__YOUR GOAL__
In the reply, include exactly the lines of the entries below from the first to the line with "Rose heart Clip", that line included.

::::

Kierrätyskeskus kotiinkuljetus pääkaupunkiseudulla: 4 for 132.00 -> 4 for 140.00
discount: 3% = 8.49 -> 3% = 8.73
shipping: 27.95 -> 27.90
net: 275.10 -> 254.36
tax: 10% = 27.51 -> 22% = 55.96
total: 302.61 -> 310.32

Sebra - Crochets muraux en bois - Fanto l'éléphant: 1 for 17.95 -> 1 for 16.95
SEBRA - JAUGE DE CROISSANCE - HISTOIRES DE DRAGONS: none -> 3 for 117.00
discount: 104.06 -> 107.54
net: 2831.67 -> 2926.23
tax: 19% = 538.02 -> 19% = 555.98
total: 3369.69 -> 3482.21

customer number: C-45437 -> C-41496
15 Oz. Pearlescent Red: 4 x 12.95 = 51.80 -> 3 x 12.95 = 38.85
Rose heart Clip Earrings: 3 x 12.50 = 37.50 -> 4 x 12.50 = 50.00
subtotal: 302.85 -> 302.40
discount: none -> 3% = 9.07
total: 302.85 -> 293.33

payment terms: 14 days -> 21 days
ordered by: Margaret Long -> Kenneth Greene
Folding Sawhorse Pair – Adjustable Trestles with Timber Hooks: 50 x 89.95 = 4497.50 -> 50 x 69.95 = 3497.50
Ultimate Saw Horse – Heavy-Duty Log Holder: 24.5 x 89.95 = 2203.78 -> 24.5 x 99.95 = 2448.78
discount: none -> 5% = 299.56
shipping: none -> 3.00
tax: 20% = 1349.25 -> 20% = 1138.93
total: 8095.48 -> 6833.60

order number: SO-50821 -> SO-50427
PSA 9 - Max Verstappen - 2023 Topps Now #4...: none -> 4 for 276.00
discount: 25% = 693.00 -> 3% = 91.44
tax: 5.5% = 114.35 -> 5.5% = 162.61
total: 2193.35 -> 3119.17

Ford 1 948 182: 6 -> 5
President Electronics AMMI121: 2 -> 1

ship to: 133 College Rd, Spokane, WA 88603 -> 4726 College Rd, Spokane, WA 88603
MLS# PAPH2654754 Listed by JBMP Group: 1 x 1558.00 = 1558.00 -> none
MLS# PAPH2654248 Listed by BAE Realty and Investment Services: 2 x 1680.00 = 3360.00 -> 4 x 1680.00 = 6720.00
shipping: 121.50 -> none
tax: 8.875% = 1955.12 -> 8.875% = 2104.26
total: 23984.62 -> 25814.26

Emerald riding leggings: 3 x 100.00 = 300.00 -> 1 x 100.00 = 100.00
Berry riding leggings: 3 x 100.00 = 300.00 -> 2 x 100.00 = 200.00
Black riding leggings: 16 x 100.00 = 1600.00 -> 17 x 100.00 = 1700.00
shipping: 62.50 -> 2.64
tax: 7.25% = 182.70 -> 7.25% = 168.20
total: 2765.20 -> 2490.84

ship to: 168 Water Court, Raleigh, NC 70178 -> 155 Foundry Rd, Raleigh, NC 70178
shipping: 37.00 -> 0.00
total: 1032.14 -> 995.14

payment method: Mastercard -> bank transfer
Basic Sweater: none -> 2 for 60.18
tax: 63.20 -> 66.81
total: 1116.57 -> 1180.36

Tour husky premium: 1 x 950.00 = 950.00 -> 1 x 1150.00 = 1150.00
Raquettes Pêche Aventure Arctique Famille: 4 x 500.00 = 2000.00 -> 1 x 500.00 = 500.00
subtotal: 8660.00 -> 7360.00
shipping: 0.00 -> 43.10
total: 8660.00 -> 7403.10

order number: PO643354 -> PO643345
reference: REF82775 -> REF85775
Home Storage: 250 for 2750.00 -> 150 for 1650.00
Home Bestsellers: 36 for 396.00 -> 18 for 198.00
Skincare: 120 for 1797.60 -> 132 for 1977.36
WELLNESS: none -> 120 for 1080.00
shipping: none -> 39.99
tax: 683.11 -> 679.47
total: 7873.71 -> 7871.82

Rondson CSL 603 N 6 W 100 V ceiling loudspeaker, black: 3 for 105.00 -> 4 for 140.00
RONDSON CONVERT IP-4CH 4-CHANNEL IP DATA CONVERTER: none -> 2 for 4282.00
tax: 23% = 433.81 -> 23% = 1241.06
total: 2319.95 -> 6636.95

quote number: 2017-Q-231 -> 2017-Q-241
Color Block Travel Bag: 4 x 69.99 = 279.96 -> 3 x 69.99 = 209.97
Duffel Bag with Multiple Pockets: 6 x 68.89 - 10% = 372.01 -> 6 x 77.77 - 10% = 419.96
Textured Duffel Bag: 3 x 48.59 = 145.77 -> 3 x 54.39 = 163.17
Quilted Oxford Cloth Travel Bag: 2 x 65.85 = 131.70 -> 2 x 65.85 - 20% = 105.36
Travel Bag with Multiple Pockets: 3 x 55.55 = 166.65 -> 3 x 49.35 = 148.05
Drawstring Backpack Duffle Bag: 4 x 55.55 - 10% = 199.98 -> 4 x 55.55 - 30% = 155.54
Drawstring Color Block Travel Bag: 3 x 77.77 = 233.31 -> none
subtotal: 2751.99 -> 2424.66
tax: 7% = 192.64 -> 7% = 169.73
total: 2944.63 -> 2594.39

::::

__WRITTEN ANSWER__
Kierrätyskeskus kotiinkuljetus pääkaupunkiseudulla: 4 for 132.00 -> 4 for 140.00
discount: 3% = 8.49 -> 3% = 8.73
shipping: 27.95 -> 27.90
net: 275.10 -> 254.36
tax: 10% = 27.51 -> 22% = 55.96
total: 302.61 -> 310.32

Sebra - Crochets muraux en bois - Fanto l'éléphant: 1 for 17.95 -> 1 for 16.95
SEBRA - JAUGE DE CROISSANCE - HISTOIRES DE DRAGONS: none -> 3 for 117.00
discount: 104.06 -> 107.54
net: 2831.67 -> 2926.23
tax: 19% = 538.02 -> 19% = 555.98
total: 3369.69 -> 3482.21

customer number: C-45437 -> C-41496
15 Oz. Pearlescent Red: 4 x 12.95 = 51.80 -> 3 x 12.95 = 38.85
Rose heart Clip Earrings: 3 x 12.50 = 37.50 -> 4 x 12.50 = 50.00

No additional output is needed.